Matter Matching & Pricing

Part 2 of 2 β€” How we find relevant precedents and generate data-backed RFP responses


From Enriched Data to Actionable Intelligence

Once historical matters are transformed into structured profiles (see Part 1), Narrative uses that data to power intelligent matter matching and automated pricing generation.

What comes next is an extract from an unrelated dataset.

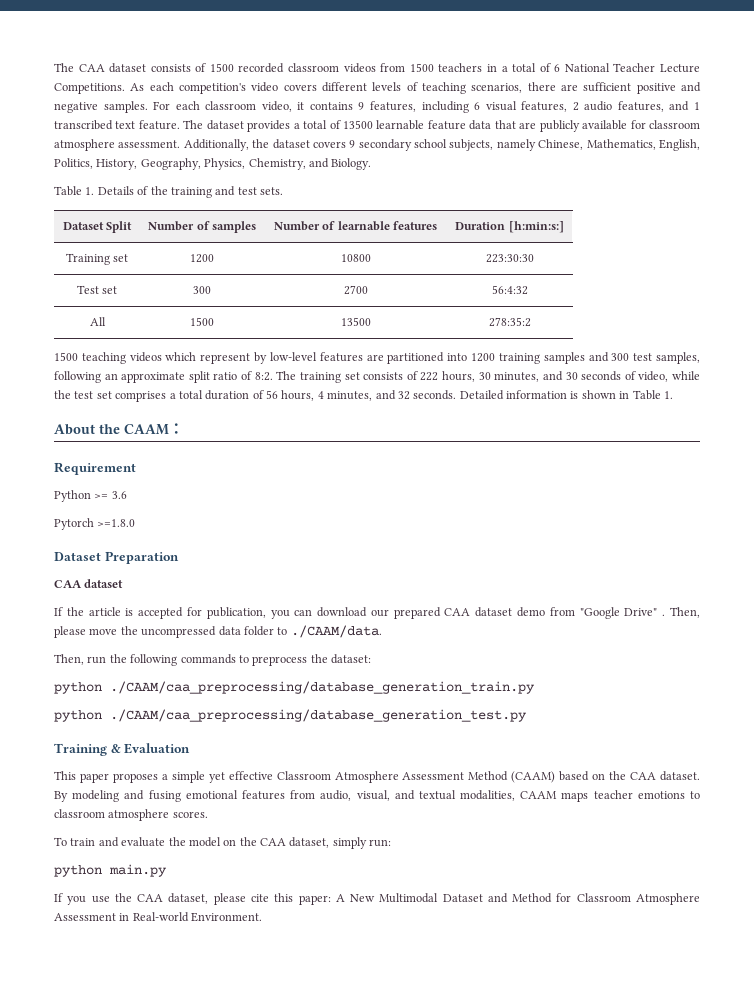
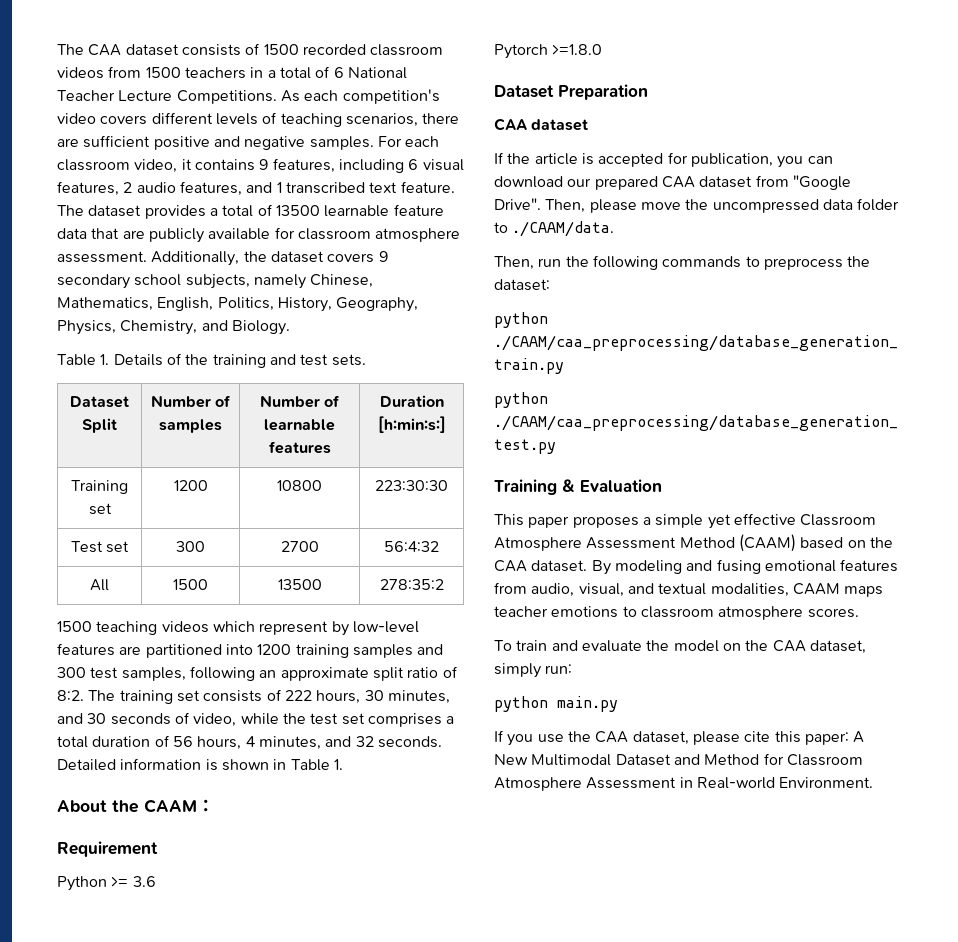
- If the article is accepted for publication, you can download our prepared CAA dataset demo from "Google Drive" .
+ If the article is accepted for publication, you can download our prepared CAA dataset from "Google Drive".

Step 1: RFP Ingestion & Requirement Extraction

When a new RFP arrives, Narrative doesn't just keyword-search β€” it understands the request.

What We Extract

Requirement Type
Examples
Why It Matters

Matter Type

M&A, patent litigation, arbitration

Determines which historical matters are relevant

Deal/Case Characteristics

Deal size, claim value, number of parties

Affects complexity and resource needs

Jurisdiction

England & Wales, Delaware, multi-jurisdictional

Impacts timeline, staffing, and costs

Industry/Sector

Technology, healthcare, financial services

Relevant experience demonstration

Timeline

"Complete by Q2", "expedited"

Affects staffing intensity

Special Requirements

Regulatory approvals, cross-border elements

Complexity drivers

Clarifying Questions

The system proactively identifies ambiguities and asks clarifying questions:

"The RFP mentions 'regulatory approval' β€” is this FDI screening, merger control, or sector-specific regulation?"

"Deal value isn't specified β€” what range should we assume for benchmarking purposes?"

This ensures the matter matching is precise, not just approximate.


Step 2: Semantic Matter Matching

Traditional search finds matters by keywords. Narrative finds matters by meaning and relevance.

Every enriched matter profile is converted into a high-dimensional vector (embedding) that captures its semantic meaning β€” not just keywords, but the underlying characteristics of the work.

What Makes a Match "Relevant"

The matching algorithm considers multiple dimensions:

Dimension
Weight
Rationale

Matter type

High

M&A matters should match M&A, not litigation

Complexity indicators

High

Deal size, party count, jurisdictions

Practice area

High

Corporate, disputes, regulatory, etc.

Industry/sector

Medium

Sector expertise often matters to clients

Jurisdiction

Medium

Local law impacts effort significantly

Timeline/duration

Medium

Fast-tracked vs. standard pacing

Outcome

Low

Success patterns, but less predictive

Beyond Simple Similarity

The system also identifies:

  • Near misses: Matters that are 80% similar but differ in one key dimension (useful for understanding variance)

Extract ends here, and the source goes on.